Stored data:
- Opening Delimiter -
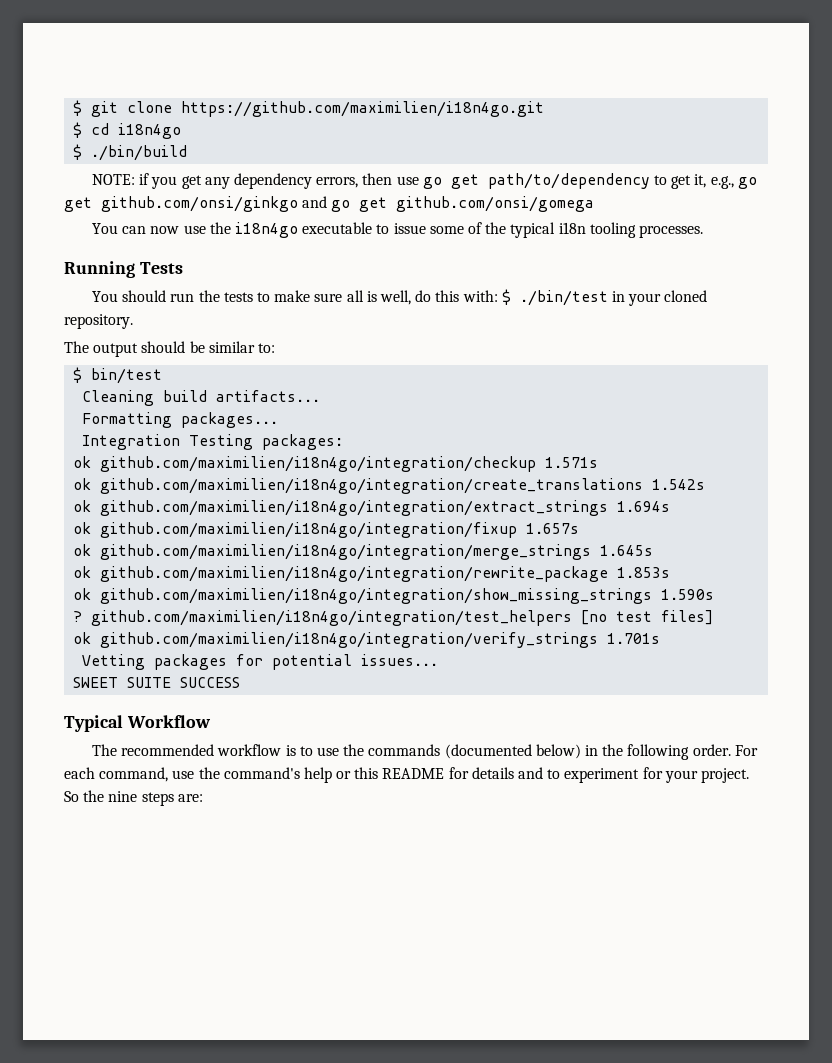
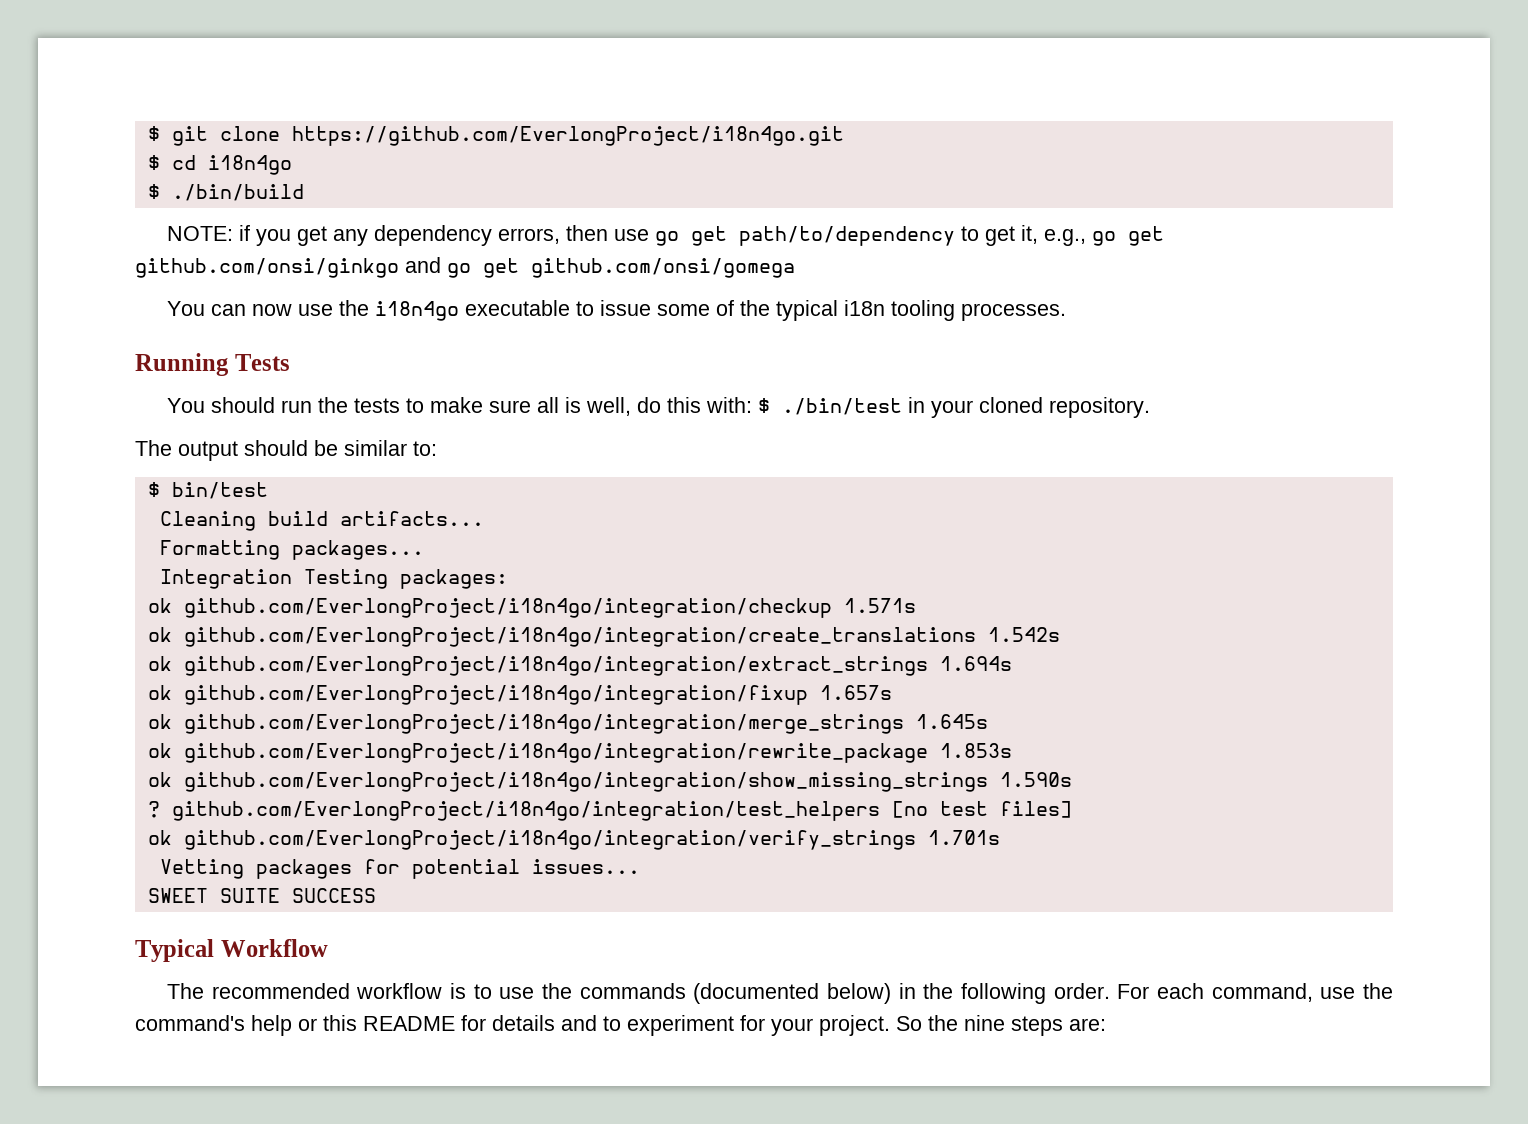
[181,101,545,117] https://github.com/maximilien/i18n4go.git -> [291,126,844,146] https://github.com/EverlongProject/i18n4go.git
[100,456,537,472] github.com/maximilien/i18n4go/integration/checkup -> [183,598,832,618] github.com/EverlongProject/i18n4go/integration/checkup
[100,478,644,494] github.com/maximilien/i18n4go/integration/create_translations -> [183,627,976,647] github.com/EverlongProject/i18n4go/integration/create_translations
[100,500,609,516] github.com/maximilien/i18n4go/integration/extract_strings -> [183,656,928,676] github.com/EverlongProject/i18n4go/integration/extract_strings
[100,522,518,538] github.com/maximilien/i18n4go/integration/fixup -> [183,685,808,705] github.com/EverlongProject/i18n4go/integration/fixup
[100,544,592,560] github.com/maximilien/i18n4go/integration/merge_strings -> [183,714,904,734] github.com/EverlongProject/i18n4go/integration/merge_strings
[100,566,609,582] github.com/maximilien/i18n4go/integration/rewrite_package -> [183,743,928,763] github.com/EverlongProject/i18n4go/integration/rewrite_package
[100,588,653,604] github.com/maximilien/i18n4go/integration/show_missing_strings -> [183,772,988,792] github.com/EverlongProject/i18n4go/integration/show_missing_strings
[91,610,573,626] github.com/maximilien/i18n4go/integration/test_helpers -> [171,801,880,821] github.com/EverlongProject/i18n4go/integration/test_helpers
[100,632,599,648] github.com/maximilien/i18n4go/integration/verify_strings -> [183,830,916,850] github.com/EverlongProject/i18n4go/integration/verify_strings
- Closing Delimiter -
### [Task to carry out]
Return all lines in the data that include the word "integration".

### [Task solution]
[100,456,537,472] github.com/maximilien/i18n4go/integration/checkup -> [183,598,832,618] github.com/EverlongProject/i18n4go/integration/checkup
[100,478,644,494] github.com/maximilien/i18n4go/integration/create_translations -> [183,627,976,647] github.com/EverlongProject/i18n4go/integration/create_translations
[100,500,609,516] github.com/maximilien/i18n4go/integration/extract_strings -> [183,656,928,676] github.com/EverlongProject/i18n4go/integration/extract_strings
[100,522,518,538] github.com/maximilien/i18n4go/integration/fixup -> [183,685,808,705] github.com/EverlongProject/i18n4go/integration/fixup
[100,544,592,560] github.com/maximilien/i18n4go/integration/merge_strings -> [183,714,904,734] github.com/EverlongProject/i18n4go/integration/merge_strings
[100,566,609,582] github.com/maximilien/i18n4go/integration/rewrite_package -> [183,743,928,763] github.com/EverlongProject/i18n4go/integration/rewrite_package
[100,588,653,604] github.com/maximilien/i18n4go/integration/show_missing_strings -> [183,772,988,792] github.com/EverlongProject/i18n4go/integration/show_missing_strings
[91,610,573,626] github.com/maximilien/i18n4go/integration/test_helpers -> [171,801,880,821] github.com/EverlongProject/i18n4go/integration/test_helpers
[100,632,599,648] github.com/maximilien/i18n4go/integration/verify_strings -> [183,830,916,850] github.com/EverlongProject/i18n4go/integration/verify_strings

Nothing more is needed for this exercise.